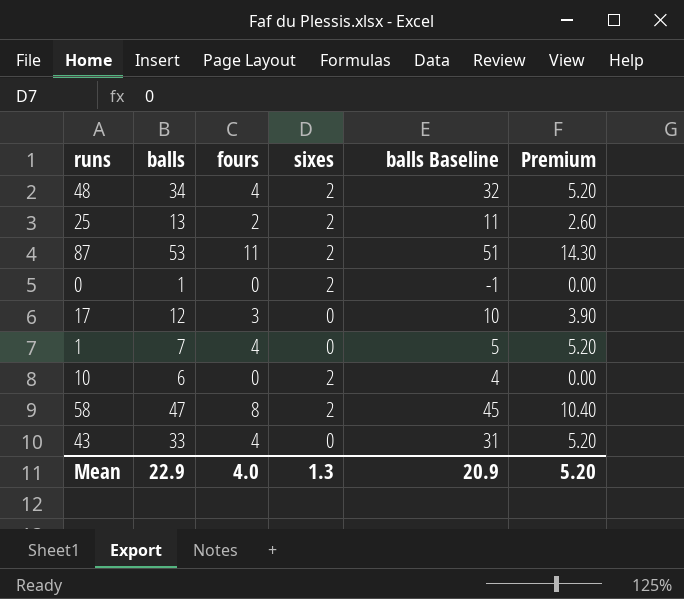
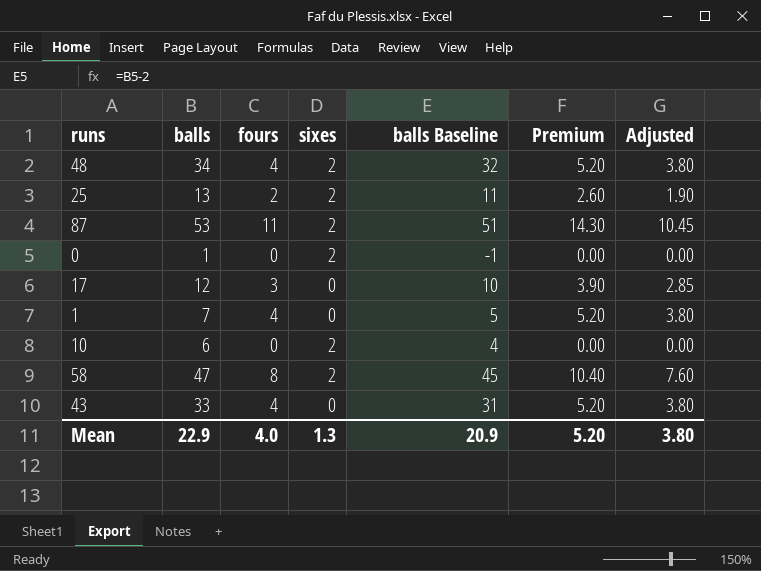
column Adjusted | formula: none -> [fours] * 0.95

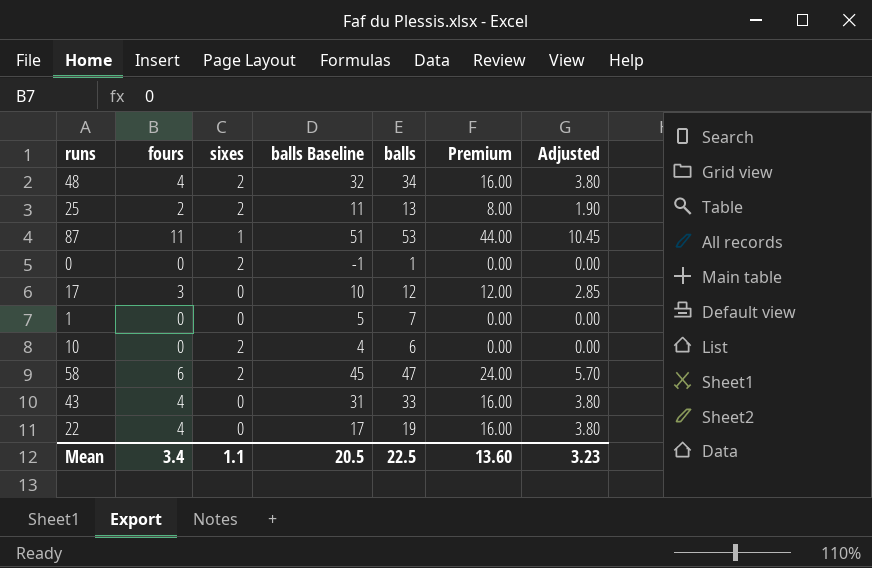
column balls | position: 2 -> 5
column Premium | formula: [fours] * 1.3 -> [fours] * 4
87 | sixes: 2 -> 1
1 | fours: 4 -> 0
1 | Adjusted: 3.80 -> 0.00
58 | fours: 8 -> 6
58 | Adjusted: 7.60 -> 5.70
row 22: none -> 4 | 0 | 17 | 19 | 16.00 | 3.80
Mean | fours: 4.0 -> 3.4
Mean | sixes: 1.3 -> 1.1
Mean | balls Baseline: 20.9 -> 20.5
Mean | balls: 22.9 -> 22.5
Mean | Premium: 5.20 -> 13.60
Mean | Adjusted: 3.80 -> 3.23

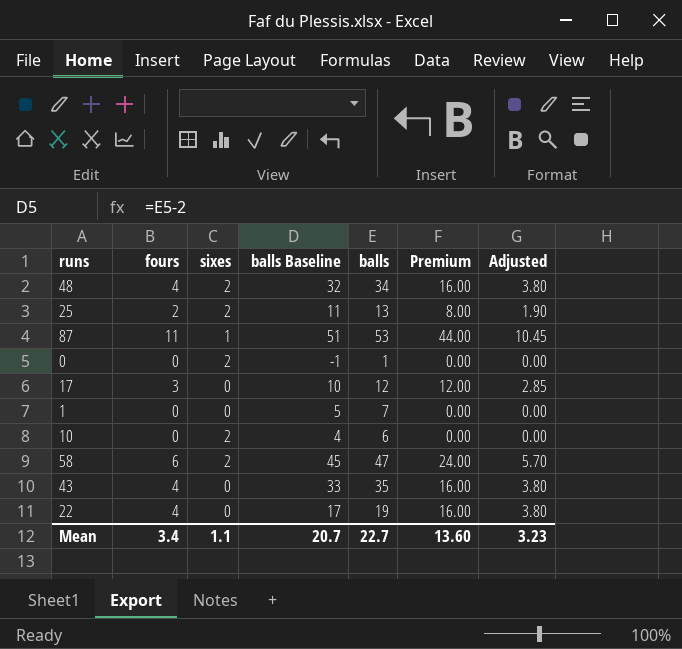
43 | balls Baseline: 31 -> 33
43 | balls: 33 -> 35
Mean | balls Baseline: 20.5 -> 20.7
Mean | balls: 22.5 -> 22.7

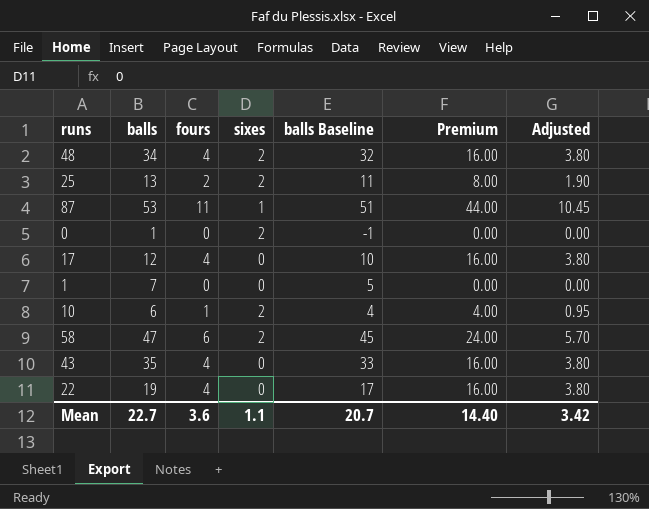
column balls | position: 5 -> 2
17 | fours: 3 -> 4
17 | Premium: 12.00 -> 16.00
17 | Adjusted: 2.85 -> 3.80
10 | fours: 0 -> 1
10 | Premium: 0.00 -> 4.00
10 | Adjusted: 0.00 -> 0.95
Mean | fours: 3.4 -> 3.6
Mean | Premium: 13.60 -> 14.40
Mean | Adjusted: 3.23 -> 3.42

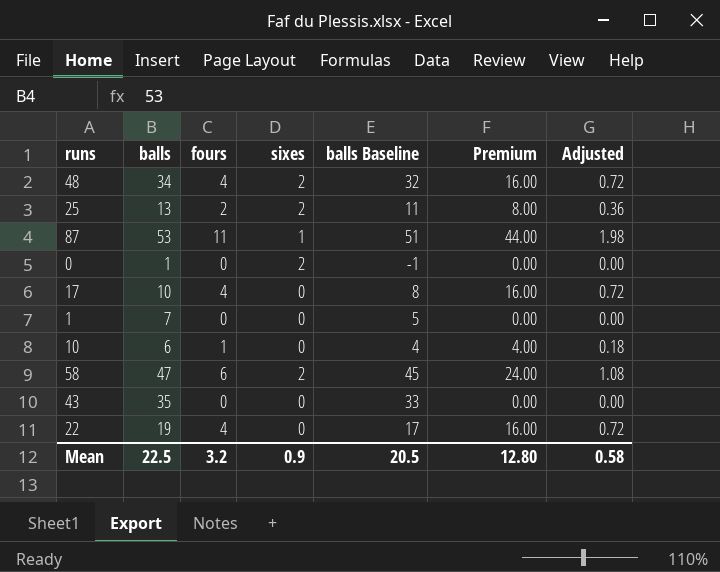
column Adjusted | formula: [fours] * 0.95 -> [fours] * 0.18
17 | balls: 12 -> 10
17 | balls Baseline: 10 -> 8
10 | sixes: 2 -> 0
43 | fours: 4 -> 0
43 | Premium: 16.00 -> 0.00
Mean | balls: 22.7 -> 22.5
Mean | fours: 3.6 -> 3.2
Mean | sixes: 1.1 -> 0.9
Mean | balls Baseline: 20.7 -> 20.5
Mean | Premium: 14.40 -> 12.80
Mean | Adjusted: 3.42 -> 0.58

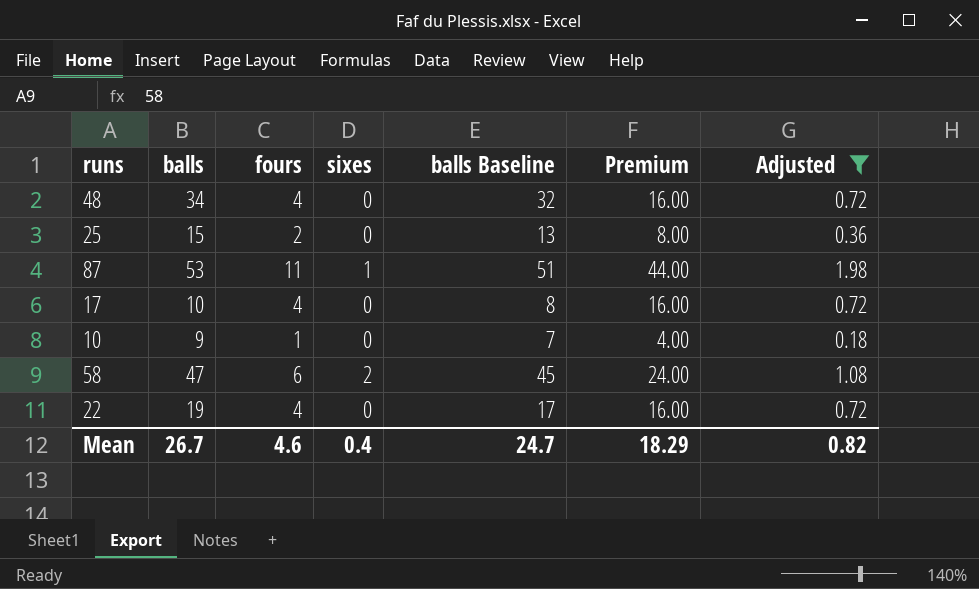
filter: none -> Adjusted != 0.00
48 | sixes: 2 -> 0
25 | balls: 13 -> 15
25 | sixes: 2 -> 0
25 | balls Baseline: 11 -> 13
10 | balls: 6 -> 9
10 | balls Baseline: 4 -> 7
Mean | balls: 22.5 -> 26.7
Mean | fours: 3.2 -> 4.6
Mean | sixes: 0.9 -> 0.4
Mean | balls Baseline: 20.5 -> 24.7
Mean | Premium: 12.80 -> 18.29
Mean | Adjusted: 0.58 -> 0.82

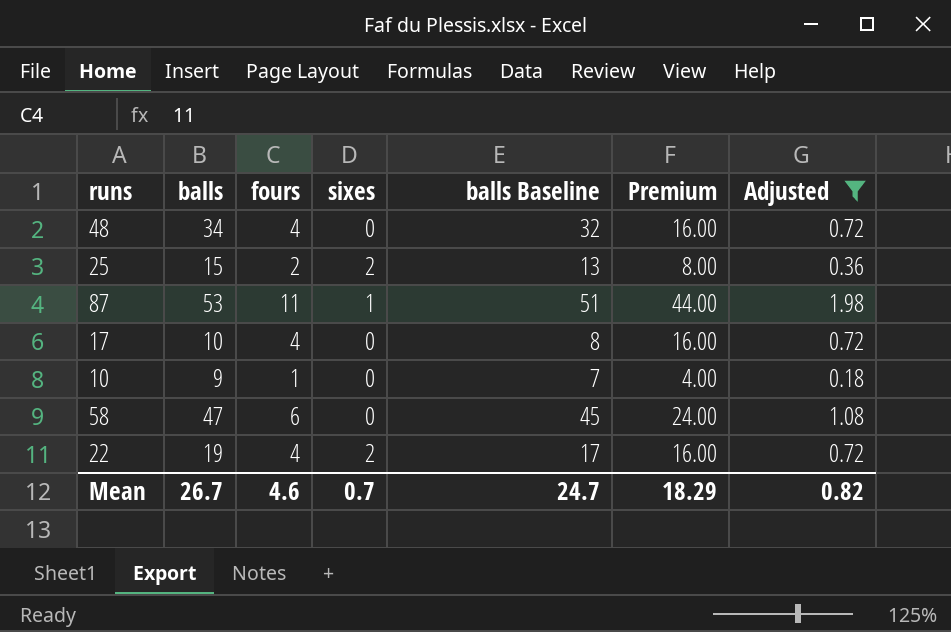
25 | sixes: 0 -> 2
58 | sixes: 2 -> 0
22 | sixes: 0 -> 2
Mean | sixes: 0.4 -> 0.7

-- -- --

# WHAT THE EXERCISE ASKS
Please set down exactly the lines from the one holding "Mean | fours: 3.6 -> 3.2" through the last line of the entries, both ends included, and skip pictures.

# RESULT FOR THIS TASK
Mean | fours: 3.6 -> 3.2
Mean | sixes: 1.1 -> 0.9
Mean | balls Baseline: 20.7 -> 20.5
Mean | Premium: 14.40 -> 12.80
Mean | Adjusted: 3.42 -> 0.58

filter: none -> Adjusted != 0.00
48 | sixes: 2 -> 0
25 | balls: 13 -> 15
25 | sixes: 2 -> 0
25 | balls Baseline: 11 -> 13
10 | balls: 6 -> 9
10 | balls Baseline: 4 -> 7
Mean | balls: 22.5 -> 26.7
Mean | fours: 3.2 -> 4.6
Mean | sixes: 0.9 -> 0.4
Mean | balls Baseline: 20.5 -> 24.7
Mean | Premium: 12.80 -> 18.29
Mean | Adjusted: 0.58 -> 0.82

25 | sixes: 0 -> 2
58 | sixes: 2 -> 0
22 | sixes: 0 -> 2
Mean | sixes: 0.4 -> 0.7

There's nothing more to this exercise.